A recent Court of Appeal ruling has offered guidance on the 'date of knowledge' for the purpose of arguing limitation in deafness claims.
Mr Platt, a 76 year old gentleman, was employed as an engineer working at the British Rail Engineering works in Crewe between 1953 and 1988. In 1997 he was diagnosed with significant hearing loss by his GP. It was not until 2011, however, that a noise induced hearing loss claim was issued against his former employer, Mr Platt having read an article about noise induced hearing loss claims a year earlier.
The question therefore arose of when Mr Platt would have had knowledge that his hearing loss would have arisen as a result of him working with British Rail.
The date of knowledge was particularly important in light of the restrictions set out in the Limitation Act 1980 which stipulates at section 11(4) that limitation period in respect of claims for noise induced hearing loss is three years from:
- The date on which the cause of action accrued; or
- The date of knowledge (if later) of the person injured.
The issue of the 'date of knowledge' is defined in section 14 (1) of the Act as the date the Claimant first had knowledge that the injury was significant, attributable to the act or omission which is alleged to constitute a breach of duty and that he knew the identity of the defendant.
Section 14(3): explains that for the purposes of this section a person’s knowledge includes knowledge which he might reasonably have been expected to acquire from facts ascertainable by him with the help of medical or other appropriate expert advice which it is reasonable for him to seek.
In the first instance the judge found that the 'date of knowledge' was 2010 as Mr Platt did not have actual knowledge that the hearing loss was noise induced until he read a newspaper article on the topic.
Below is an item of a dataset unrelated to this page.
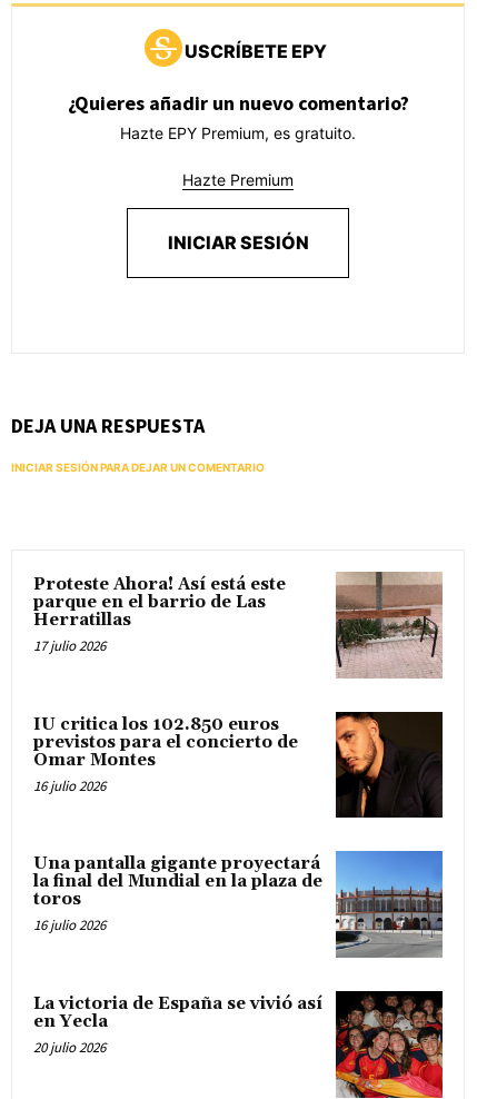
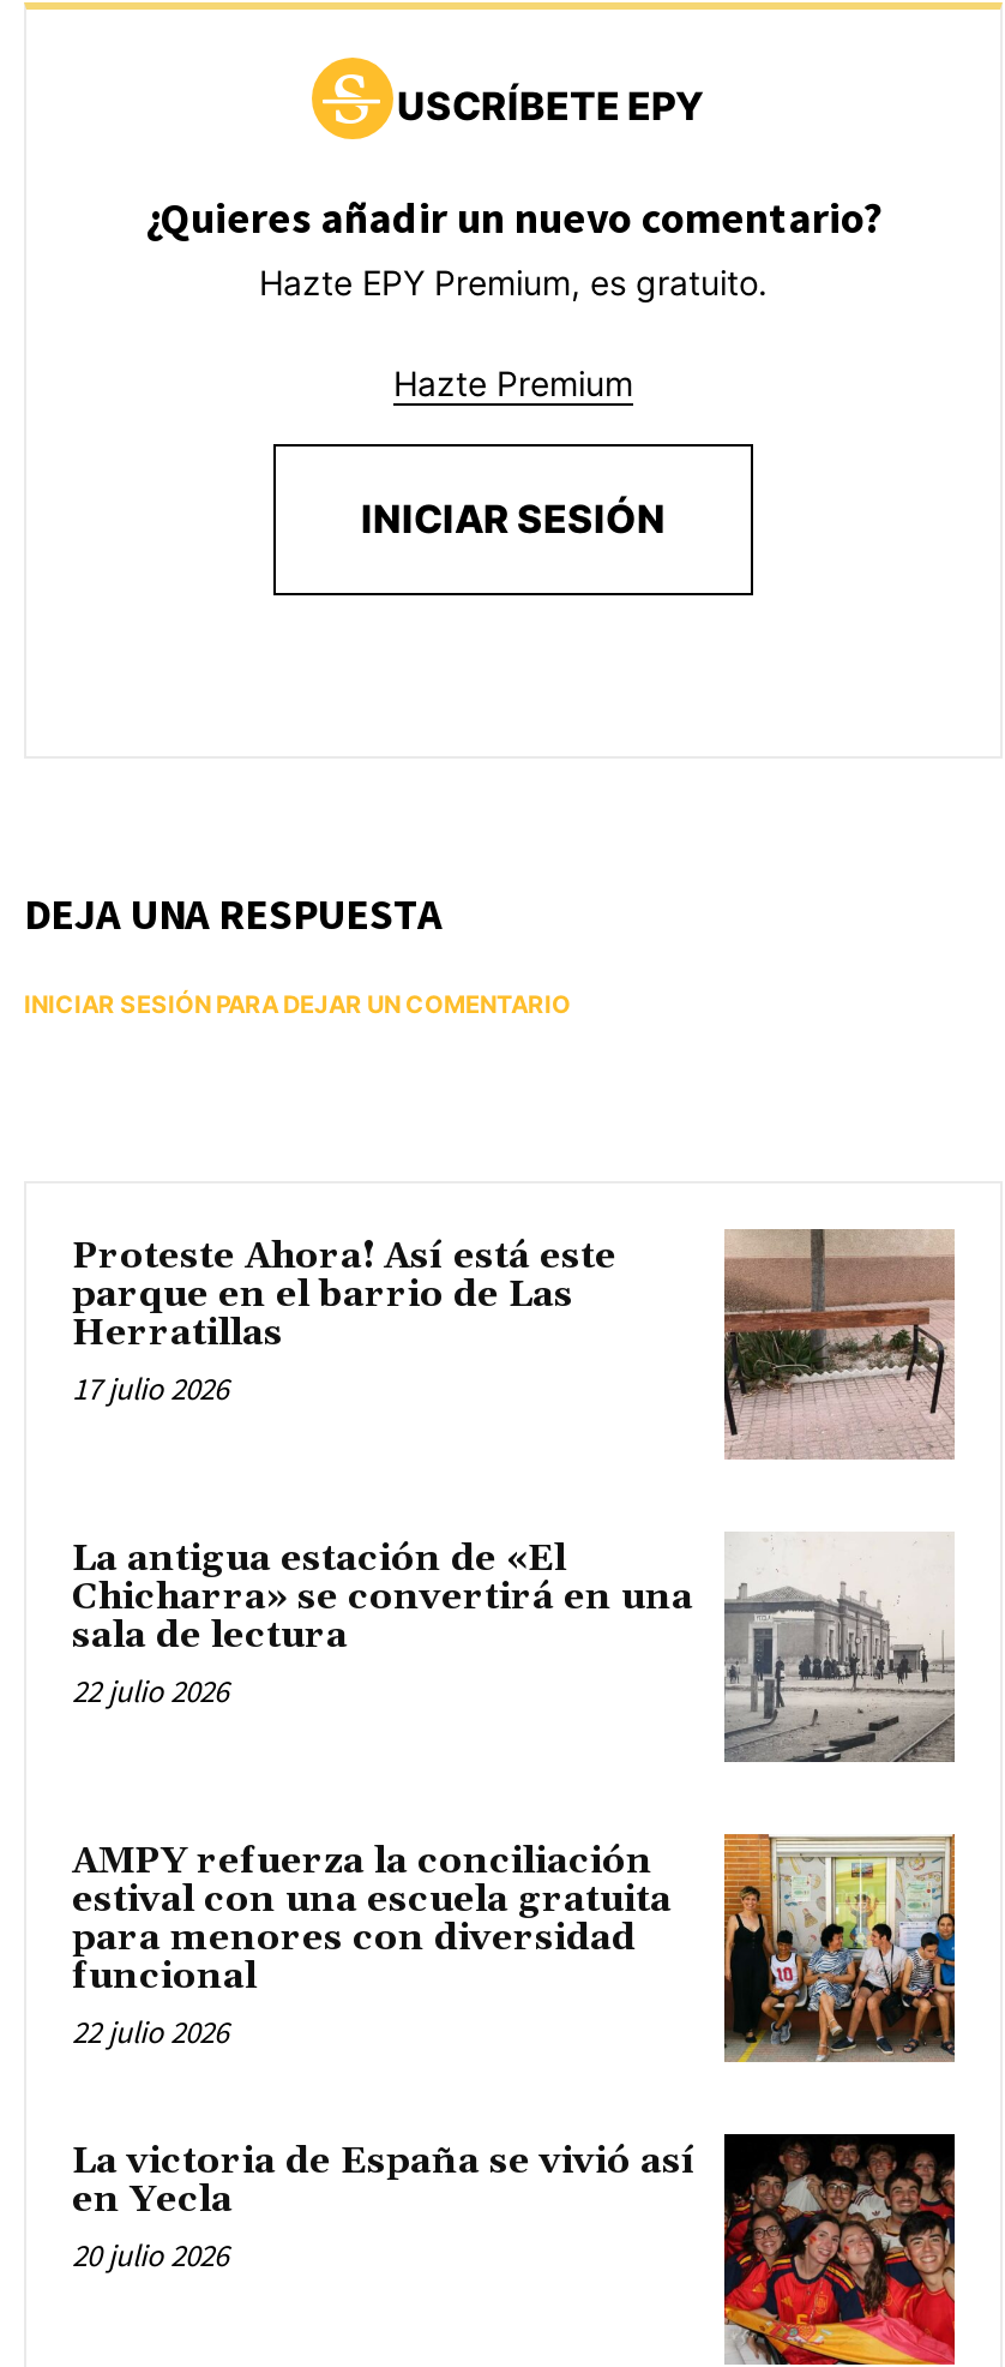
[33,711,444,818] [image] | IU critica los 102.850 euros | previstos para el concierto de | Omar Montes | 16 julio 2026 -> [72,1532,957,1764] [image] | La antigua estación de «El | Chicharra» se convertirá en una | sala de lectura | 22 julio 2026
[33,850,444,958] [image] | Una pantalla gigante proyectará | la final del Mundial en la plaza de | toros | 16 julio 2026 -> [72,1832,957,2062] [image] | AMPY refuerza la conciliación | estival con una escuela gratuita | para menores con diversidad | funcional | 22 julio 2026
However, on appeal the Court considered whether it would have been reasonable for Mr Platt to have asked his doctor about the cause of his tinnitus and deafness in 1997, particularly as it transpired that Mr Platt came very close to finding out that his tinnitus and deafness were at least partly noise induced at that time.
When considering the merits of the case Lord Justice Vos stated:
'Neither the fact that Mr Platt had been retired 9 years, nor that he had multiple ear and hearing problems over the previous years, suggests to me that the circumstances made it unreasonable to expect him to be curious about the cause of these unpleasant symptoms. It was a natural and appropriate question to ask. The purpose of section 14(3) of the 1980 Act is not to protect those who do not act reasonably in their own interests to obtain and act upon expert advice.'
Consequently the appeal was allowed and the date of knowledge was deemed 1997 resulting in the Claimant being out of time in bringing his claim.
This ruling offers further ammunition when defending noise induced hearing loss claims. In instances where the employer appears to have breached the applicable common law or statutory provisions, the Claimant's medical records should be obtained and reviewed to determine not only whether the claimant knew that their hearing loss was noise induced, but also whether he was in a position where it would have been reasonable for him to ask the question of whether it was noise related.
A robust stance to the limitation argument, off the back of Platt v BRB, may provide a defence to deafness claims that would have otherwise succeeded, a welcome notion in light of the rising number of deafness claims in recent times.